Le 4 mars 2022 Eric ZEMMOUR candidat à l’élection présidentiel a été condamné en première instance par le Tribunal Judicaire de PARIS pour avoir atteint au droit moral attaché aux oeuvres de l’esprit qu’il avait utilisés dans son clip d’annonce de sa candidature à l’élection présidentielle sans l’autorisation des auteurs et des ayants droit concernés.

Alors que cela faisait plusieurs mois que l’on l’attendait, le 30 novembre 2021, Eric ZEMMOUR met fin au suspense en mettant en ligne sur YouTube une VIDEO officialisant sa candidature à l’élection présidentielle.

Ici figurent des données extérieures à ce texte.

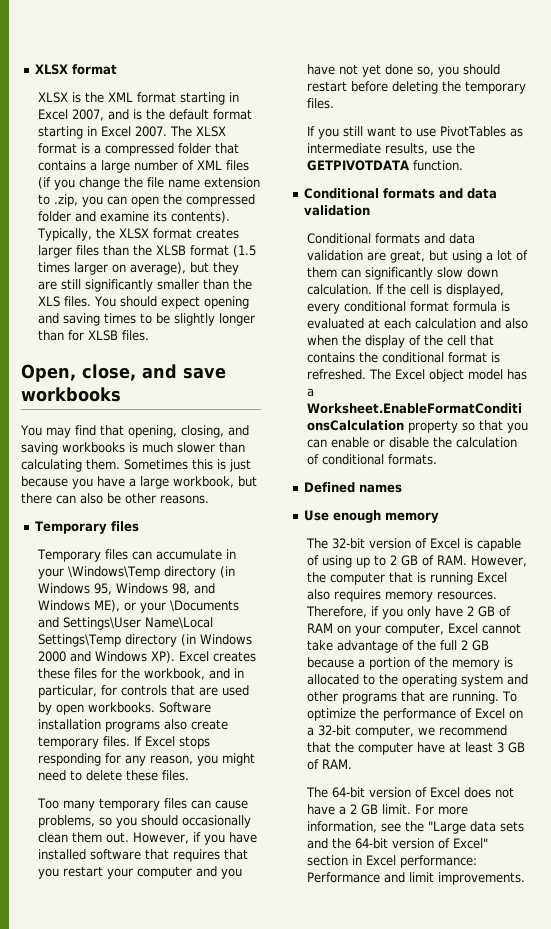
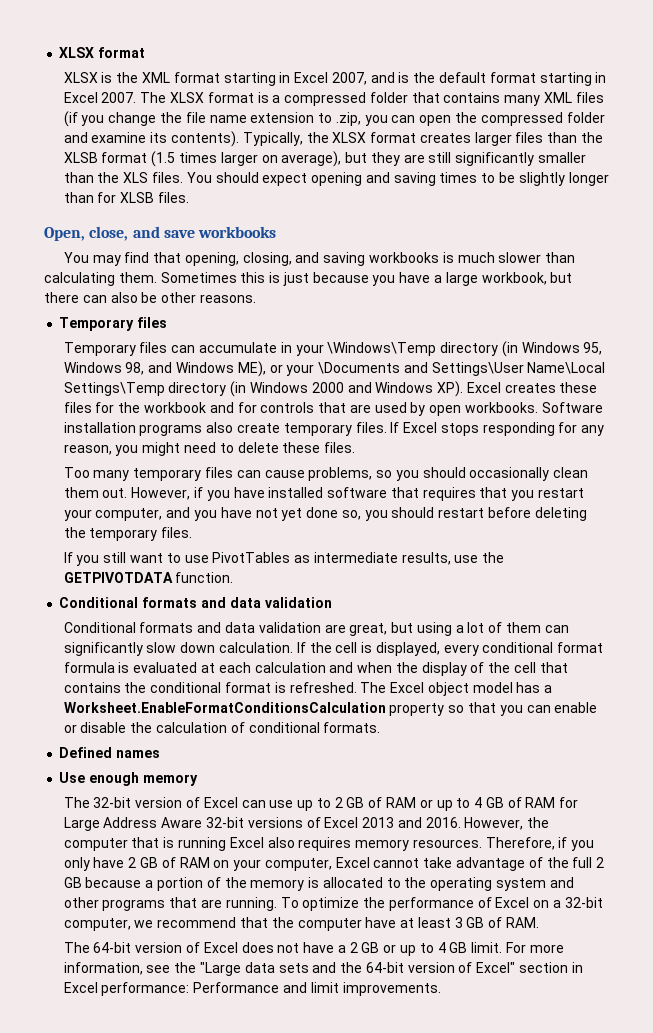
[90,160,195,173] a large number of -> [504,95,541,106] many
[144,668,245,680] [38,685,98,698] workbook, and in particular, -> [143,402,234,413] workbook and
[137,866,193,879] computer -> [95,508,163,521] computer,
[505,318,529,329] also -> (354, 667) none
[464,538,522,551] [307,555,353,568] is capable of using -> [241,800,294,808] can use
[437,555,468,565] RAM. -> [386,797,579,811] [63,817,461,831] RAM or up to 4 GB of RAM for Large Address Aware 32-bit versions of Excel 2013 and 2016.
(379, 809) none -> [383,942,468,956] or up to 4 GB

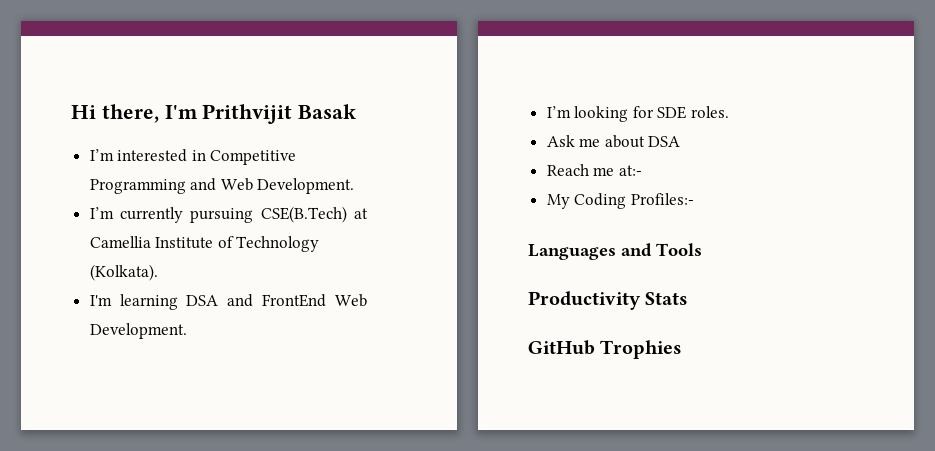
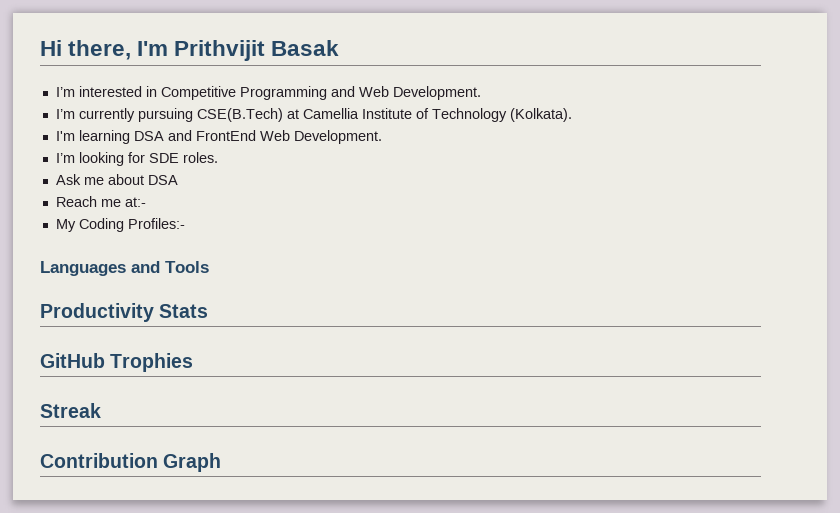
(683, 349) none -> [40,403,101,418] [40,453,222,472] // Streak // Contribution Graph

A réception de cette annonce de candidature les commentaires se sont attachés à relever les atteintes au droit d’auteur et notamment au droit moral des auteurs et ayants droit rattachés à des œuvres principalement audiovisuelles.

Et pour cause.

Ainsi le jour même de la mise en ligne du clip sur la plateforme YouTube le journal Le Monde titrait : « Eric Zemmour candidat à la présidentielle dans un clip qui fait hurler les ayants droit des images » et d’ajouter en intertitre : « Les équipes de campagne du polémiste d’extrême droite n’ont pas jugé bon de demander aux médias et personnalités concernés l’autorisation de diffusion des images insérées dans sa vidéo de candidature ».

En revanche rien sur le programme politique du candidat.

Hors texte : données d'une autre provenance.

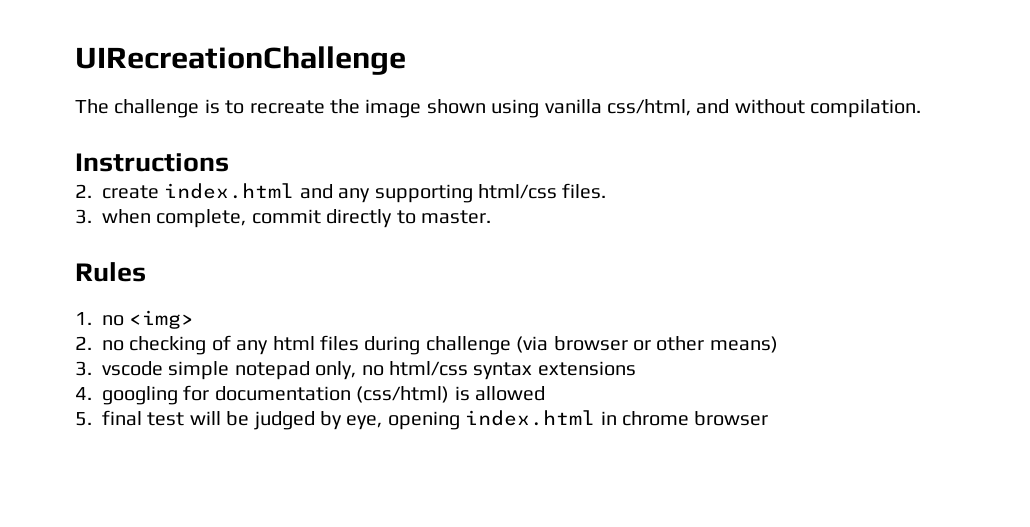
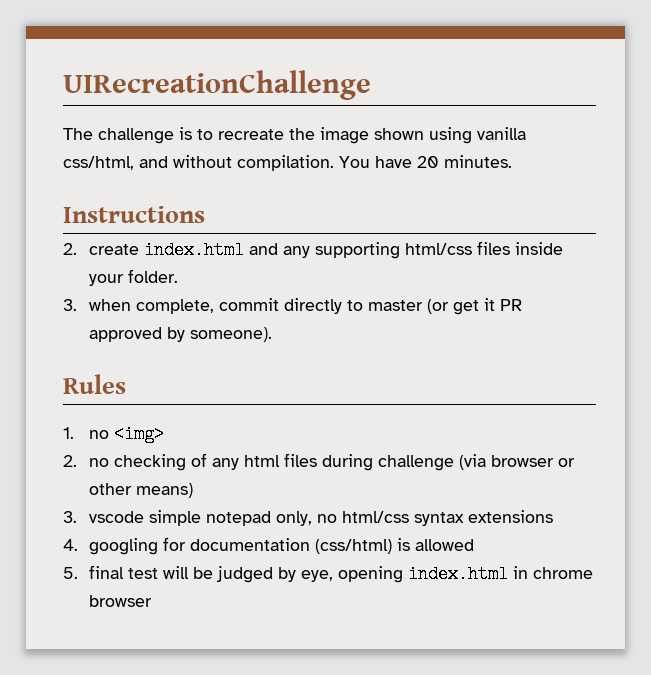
(922, 108) none -> [339,155,512,168] You have 20 minutes.
[562,183,607,199] files. -> [477,241,564,255] [89,269,179,286] files inside your folder.
[421,210,491,224] master. -> [368,298,523,315] [89,327,273,342] master (or get it PR approved by someone).

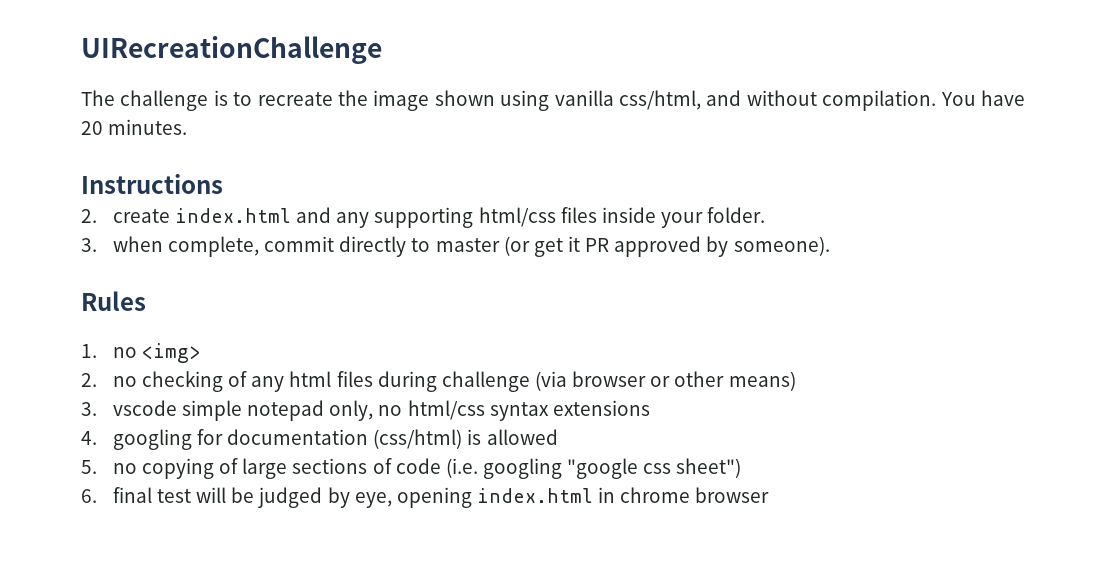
(78, 573) none -> [112,458,742,479] [81,489,97,503] no copying of large sections of code (i.e. googling "google css sheet") // 6.

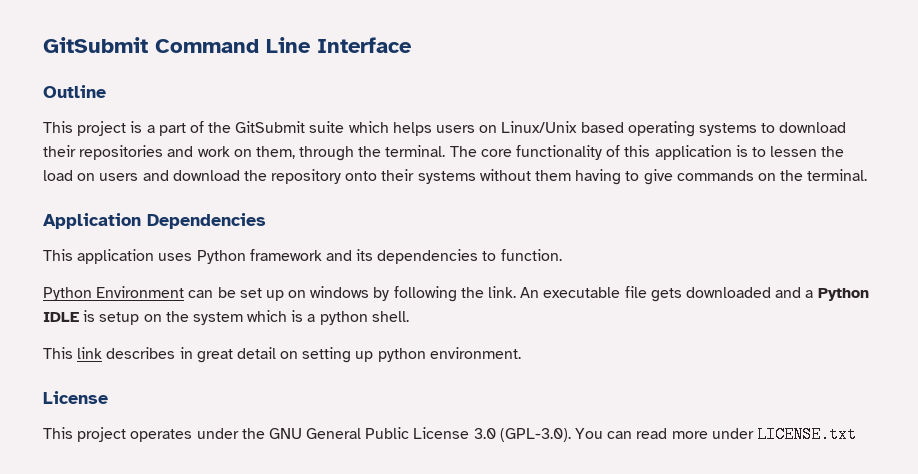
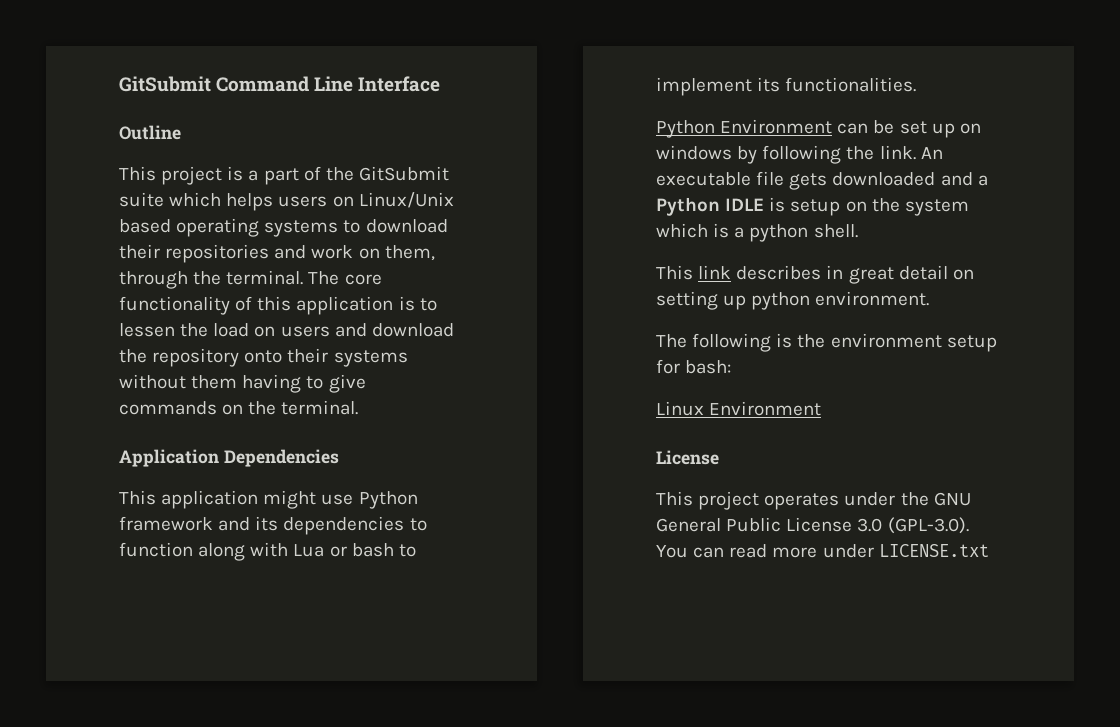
[158,253,193,261] uses -> [263,490,354,509] might use
[500,249,562,261] function. -> [119,542,416,561] [656,77,917,96] function along with Lua or bash to implement its functionalities.
(521, 353) none -> [656,333,997,352] [656,359,732,374] [656,401,822,416] // The following is the environment setup for bash: // Linux Environment

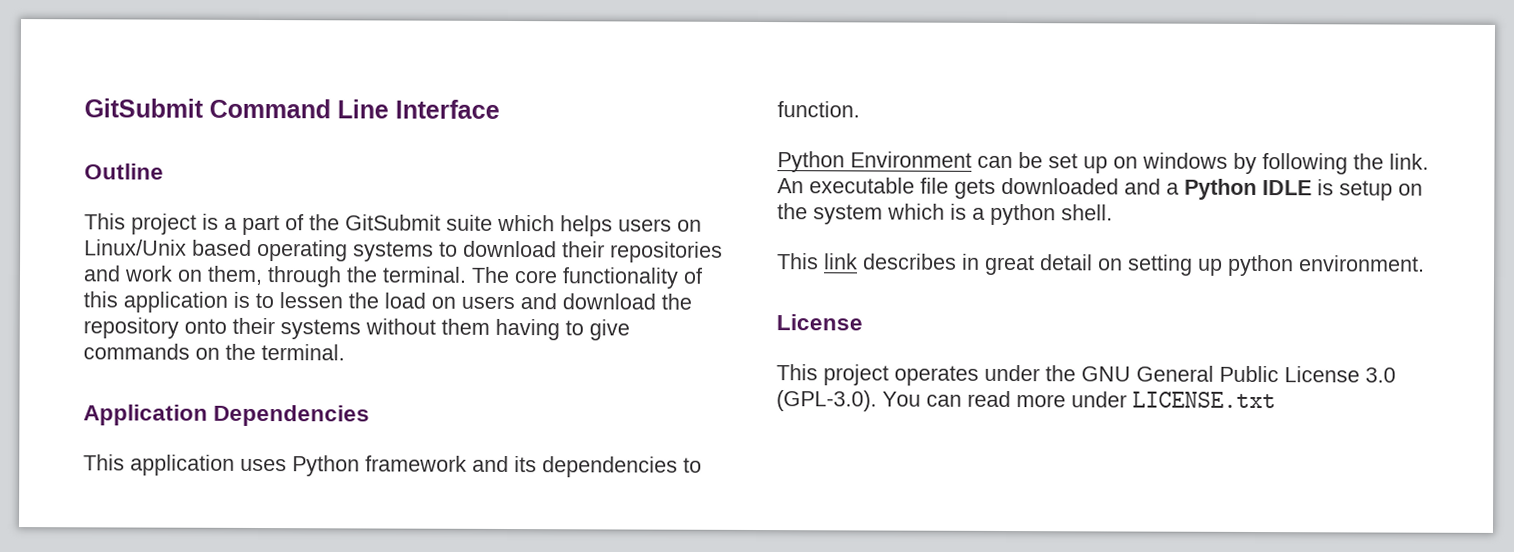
[263,490,354,509] might use -> [240,458,287,472] uses
[119,542,416,561] [656,77,917,96] function along with Lua or bash to implement its functionalities. -> [777,101,860,118] function.
[656,333,997,352] [656,359,732,374] [656,401,822,416] // The following is the environment setup for bash: // Linux Environment -> (1425, 263) none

Quatre jours plus tard ce même quotidien relevait que sur les 11 minutes que dure le clip litigieux il y a pas moins de 114 séquences « empruntées » sans autorisation des auteurs et autres ayants droit ce qui représente 39% de la durée du clip.

C’est dans ces conditions que, par ordonnance du 24 décembre 2021, la société GAUMONT, la société EUROPACORP, les réalisateurs Luc BESSON et François OZON, la Société des Auteurs et Compositeurs Dramatiques (SACD) ou les ayants droit du réalisateur Henri VERNEUIL et de l’écrivain et scénariste Jacques PREVERT ont été autorisés à faire assigner à jour fixe Eric ZEMMOUR, l’association RECONQUETE ! et François MIRAMONT réservataire du nom de domaine https://lesamisdericzemmour.fr et responsable de l’association éponyme.

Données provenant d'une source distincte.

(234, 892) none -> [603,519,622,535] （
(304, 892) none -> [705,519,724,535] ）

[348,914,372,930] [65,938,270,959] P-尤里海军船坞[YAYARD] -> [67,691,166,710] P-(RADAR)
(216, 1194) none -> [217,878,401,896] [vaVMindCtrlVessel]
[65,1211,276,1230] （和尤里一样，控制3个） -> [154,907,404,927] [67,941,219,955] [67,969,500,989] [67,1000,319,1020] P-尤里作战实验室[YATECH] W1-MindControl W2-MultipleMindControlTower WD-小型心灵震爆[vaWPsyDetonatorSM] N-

Trois mois plus tard alors qu’Éric ZEMMOUR devient candidat officiel pour avoir obtenu les 500 parrainages nécessaires pour se présenter à l’élection « suprême » le Tribunal Judiciaire de PARIS le condamne solidairement avec son parti Reconquête ! et François MIRAMONT, alors responsable de l’association Les Amis de Zemmour, à verser 5 000 euros à chacune des onze parties demanderesse à l’instance pour avoir porté atteinte à leur droit moral.

Qu’est-ce que le droit moral des auteurs et des ayants droit que le Tribunal Judiciaire de PARIS a entendu protéger en condamnant Eric ZEMMOUR ?

A tout fin utile il est important de rappeler que le droit moral est la consécration de la prépondérance des intérêts des auteurs sur leur œuvre. Consécration qui est reconnu internationalement puisque l’article 6 bis, alinéa 1 de la Convention internationale de Berne dispose que « l’auteur conserve le droit de revendiquer la paternité de l’œuvre et de s’opposer à toute déformation, mutilation ou autre modification de cette œuvre ou à toute autre atteinte à la même œuvre, préjudiciables à son honneur ou à sa réputation ».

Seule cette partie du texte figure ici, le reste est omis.